Methylene blue, also known as methylthioninium chloride is a well known medicinal compound that has been in use for over a century. It has been commonly used to treat urinary tract infections, cyanide poisoning and methemoglobinemia, a type of disease which increases the levels of certain type of haemoglobin in the blood. Methylene Blue is also used as a dye in procedures like chemoendoscopy to test the urinary tract for leaks and fistulas.
However, methylene blue is also known to cause severe side effects like hypertension, fever, dizziness, nausea and vomiting. When doses larger than 5 mg/kg are injected, the compound is also known to cause bladder irritation and anemia. This makes it important to remove excess of methylene blue from the body and other other sources, like drinking water.

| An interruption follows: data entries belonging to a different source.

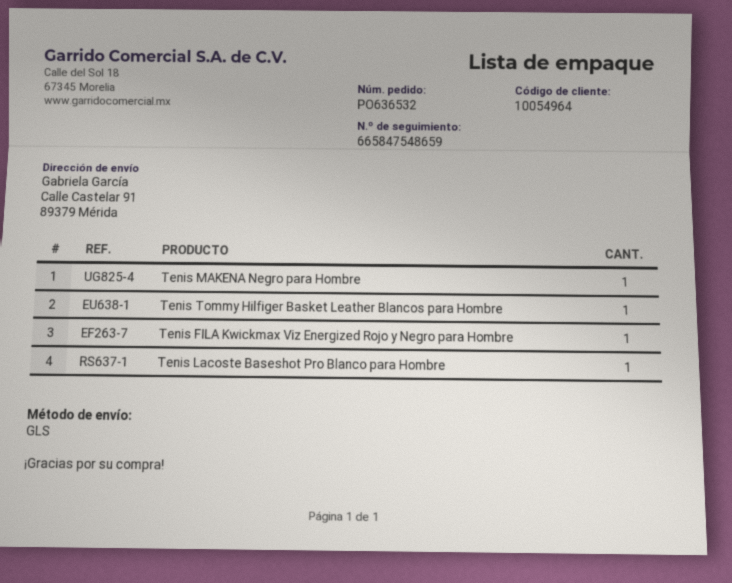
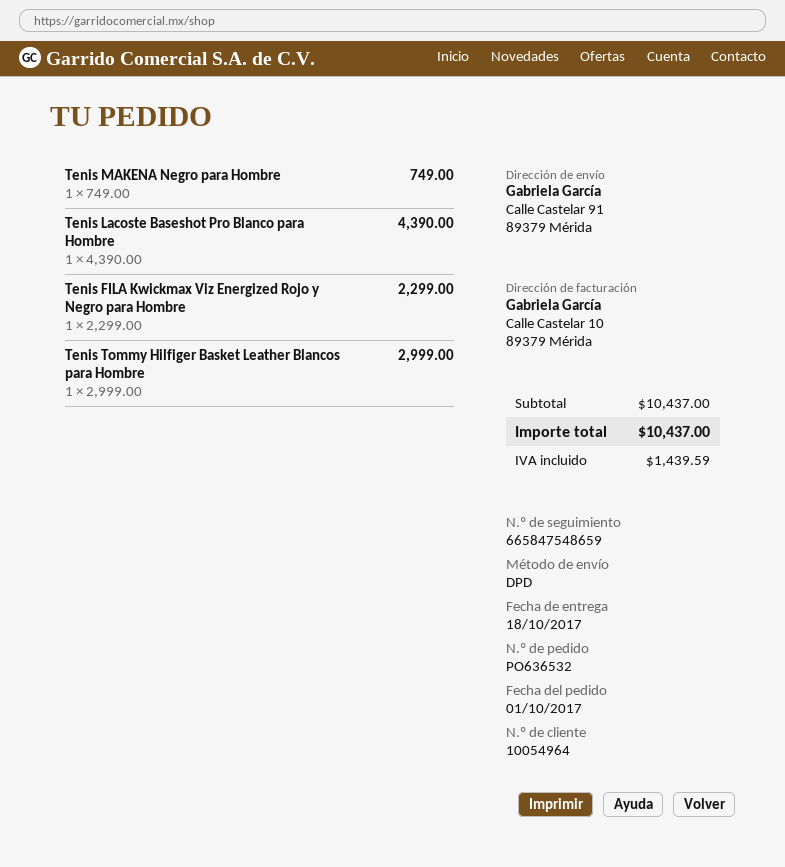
shipping method: GLS -> DPD

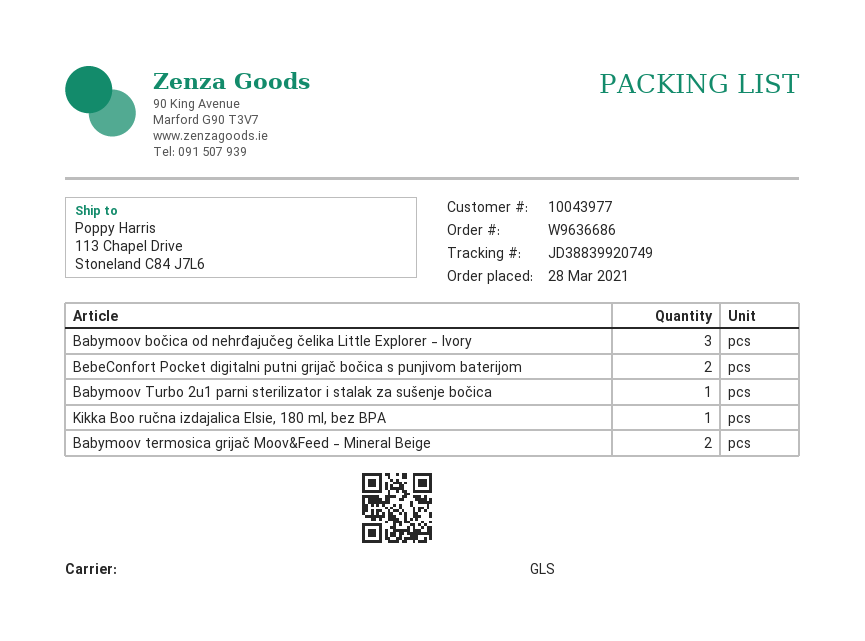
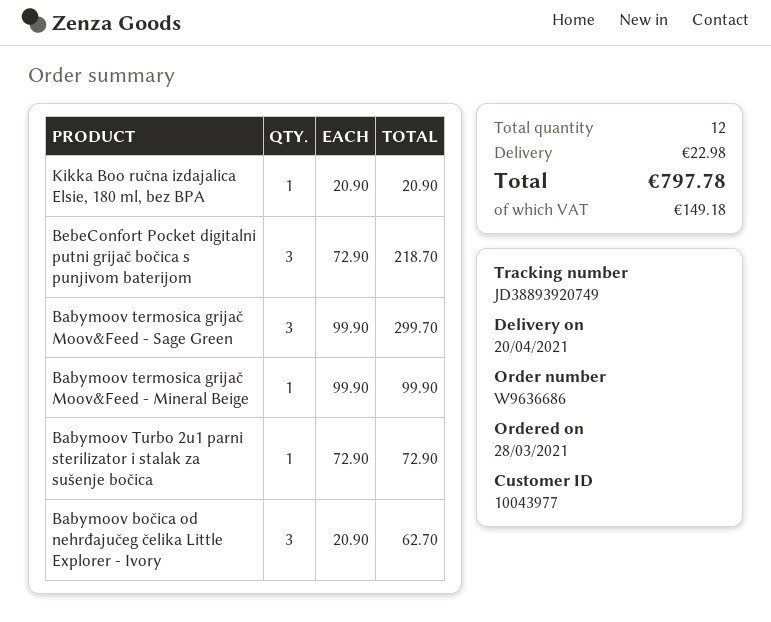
tracking number: JD38839920749 -> JD38893920749
BebeConfort Pocket digitalni putni grijač bočica s punjivom baterijom: 2 -> 3
Babymoov termosica grijač Moov&Feed - Mineral Beige: 2 -> 1
Babymoov termosica grijač Moov&Feed - Sage Green: none -> 3

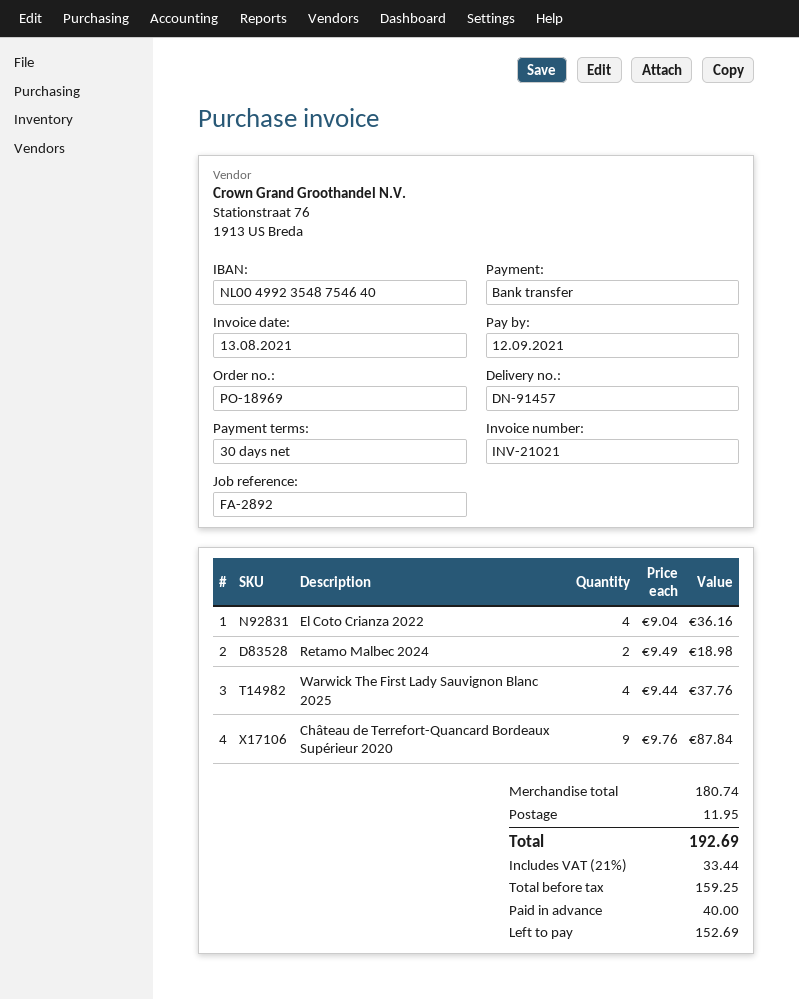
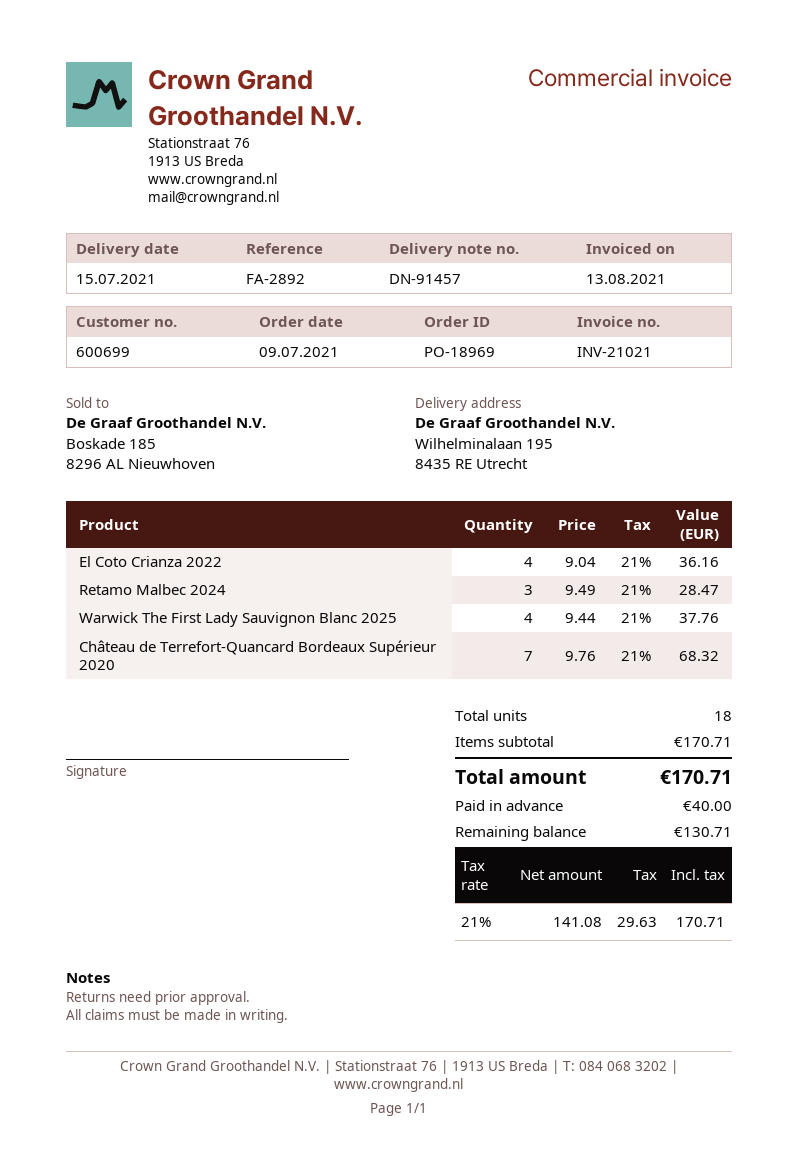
Retamo Malbec 2024: 2 x 9.49 = 18.98 -> 3 x 9.49 = 28.47
Château de Terrefort-Quancard Bordeaux Supérieur 2020: 9 x 9.76 = 87.84 -> 7 x 9.76 = 68.32
subtotal: 180.74 -> 170.71
shipping: 11.95 -> none
net: 159.25 -> 141.08
tax: 21% = 33.44 -> 21% = 29.63
total: 192.69 -> 170.71
balance: 152.69 -> 130.71

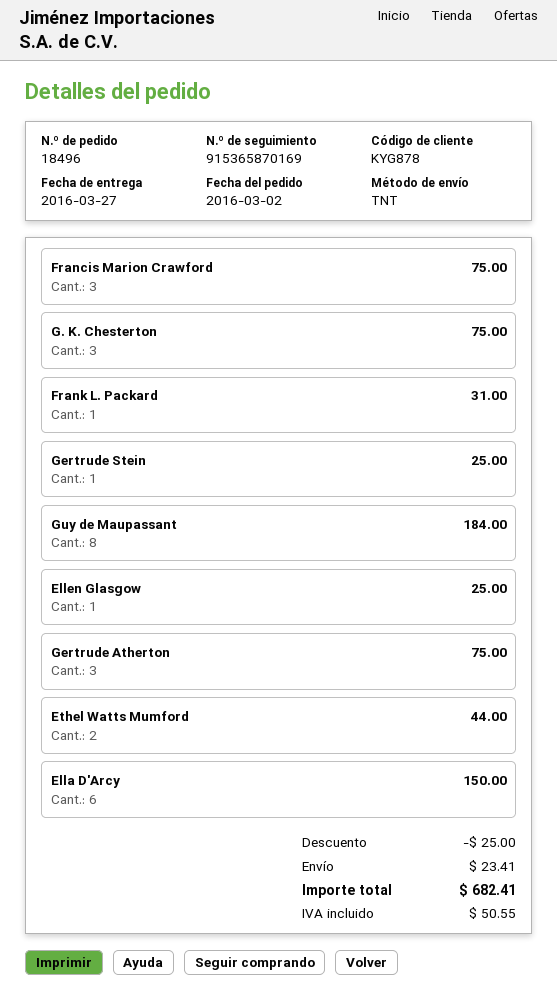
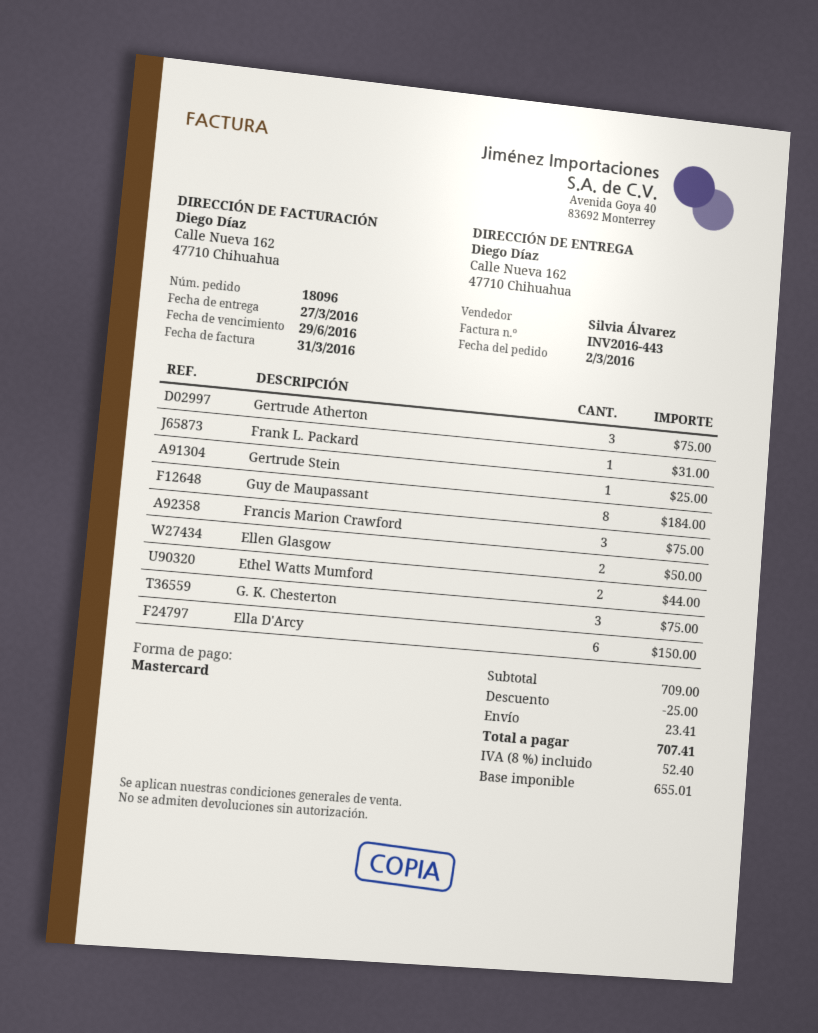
order number: 18496 -> 18096
Ellen Glasgow: 1 for 25.00 -> 2 for 50.00
tax: 50.55 -> 52.40
total: 682.41 -> 707.41

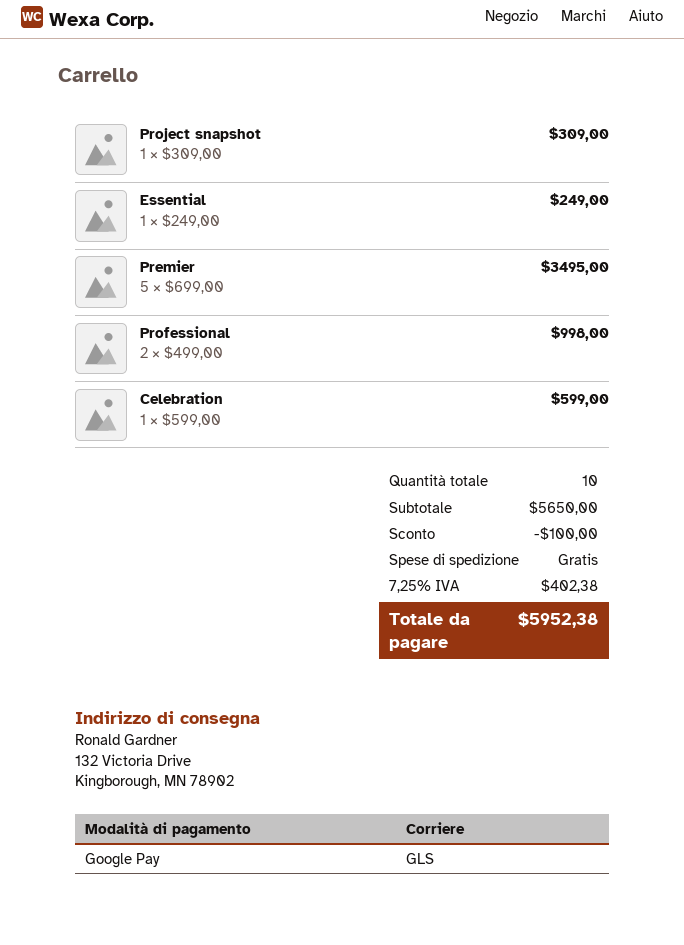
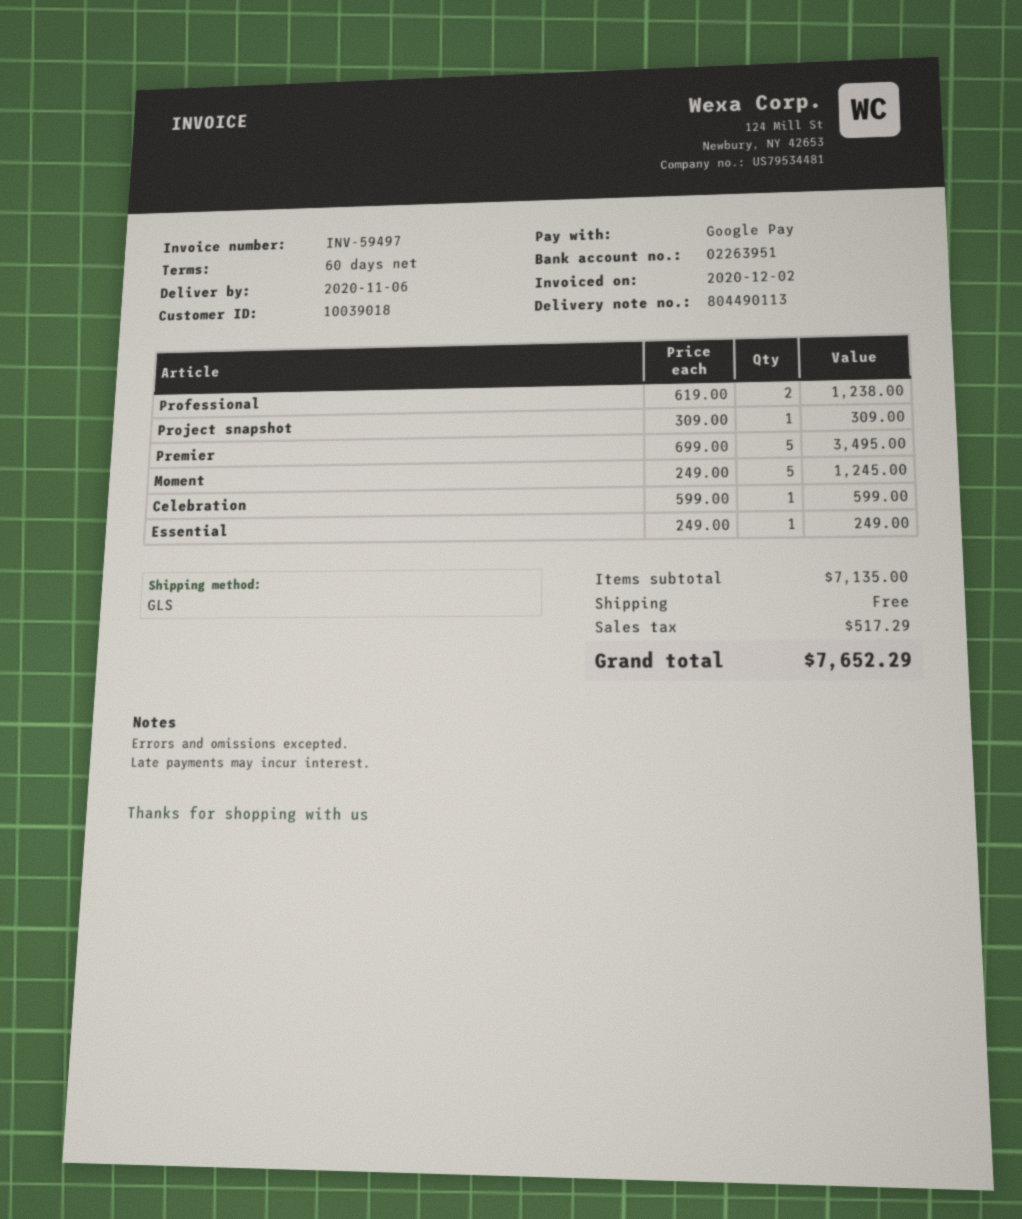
Professional: 2 x 499.00 = 998.00 -> 2 x 619.00 = 1238.00
Moment: none -> 5 x 249.00 = 1245.00
subtotal: 5650.00 -> 7135.00
discount: 100.00 -> none
tax: 402.38 -> 517.29
total: 5952.38 -> 7652.29

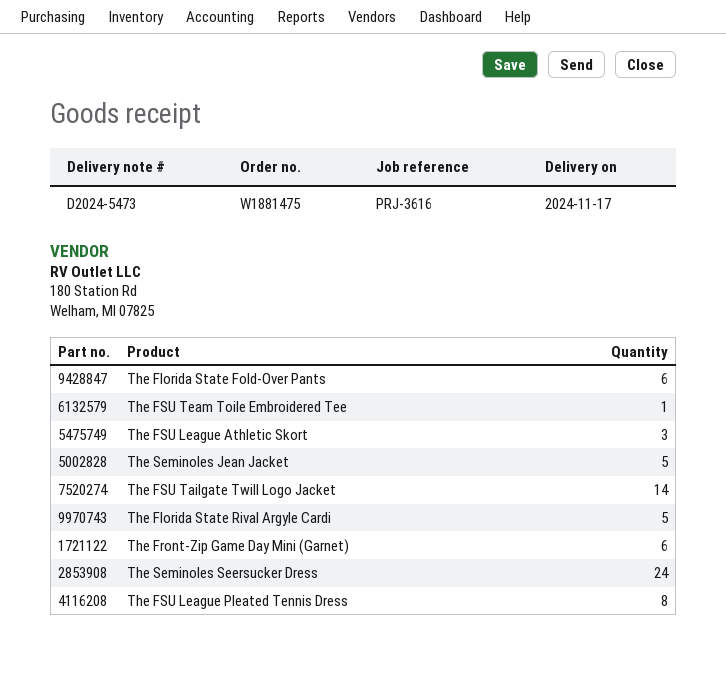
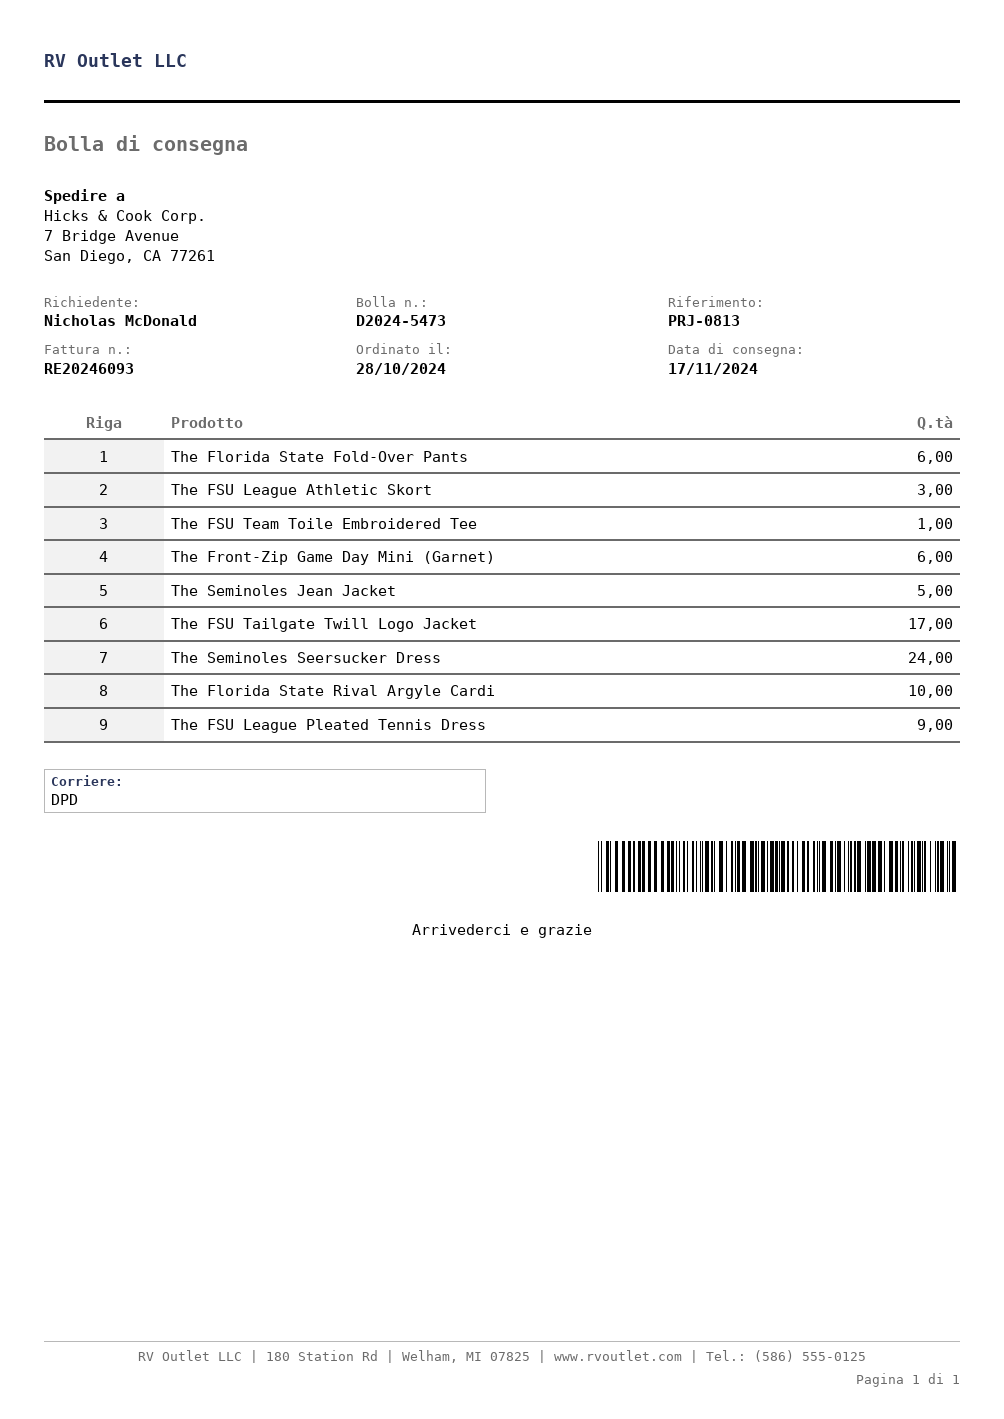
reference: PRJ-3616 -> PRJ-0813
The FSU Tailgate Twill Logo Jacket: 14 -> 17
The Florida State Rival Argyle Cardi: 5 -> 10
The FSU League Pleated Tennis Dress: 8 -> 9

In their new study, the scientists formulated a ternary nanocomposite based on titanium dioxide, ferric oxide and reduced graphene oxide (rGO-Fe3O4-TiO2) for degradation of methylene blue under visible or UV light. The nanocomposite, when illuminated with visible or UV light undergoes a process called separation of charge carriers, wherein electrons from TiO2 move to rGO, thus initiating another process called photo-Fenton reaction, which provides highly reactive hydroxyl ions which mineralizes the methylene blue in solution. The nanocomposite was prepared using a wet-assembly method with varying weight ratio of each of the components to arrive at a suitable weight ratio for efficient degradation of methylene blue.
The study has revealed the rGO-Fe3O4-TiO2 nanocomposite having composition 1:1:2 has achieved maximum degradation of methylene blue from the aqueous solution. It also showed that About 99% of the dye has been removed within 6 min under UV irradiation, while in presence of visible light, 94% has been degraded from the wastewater.
According to scientists “these results indicate that these ternary nanocomposites possess great potential for both UV and visible light driven methylene blue destruction from the wastewater”.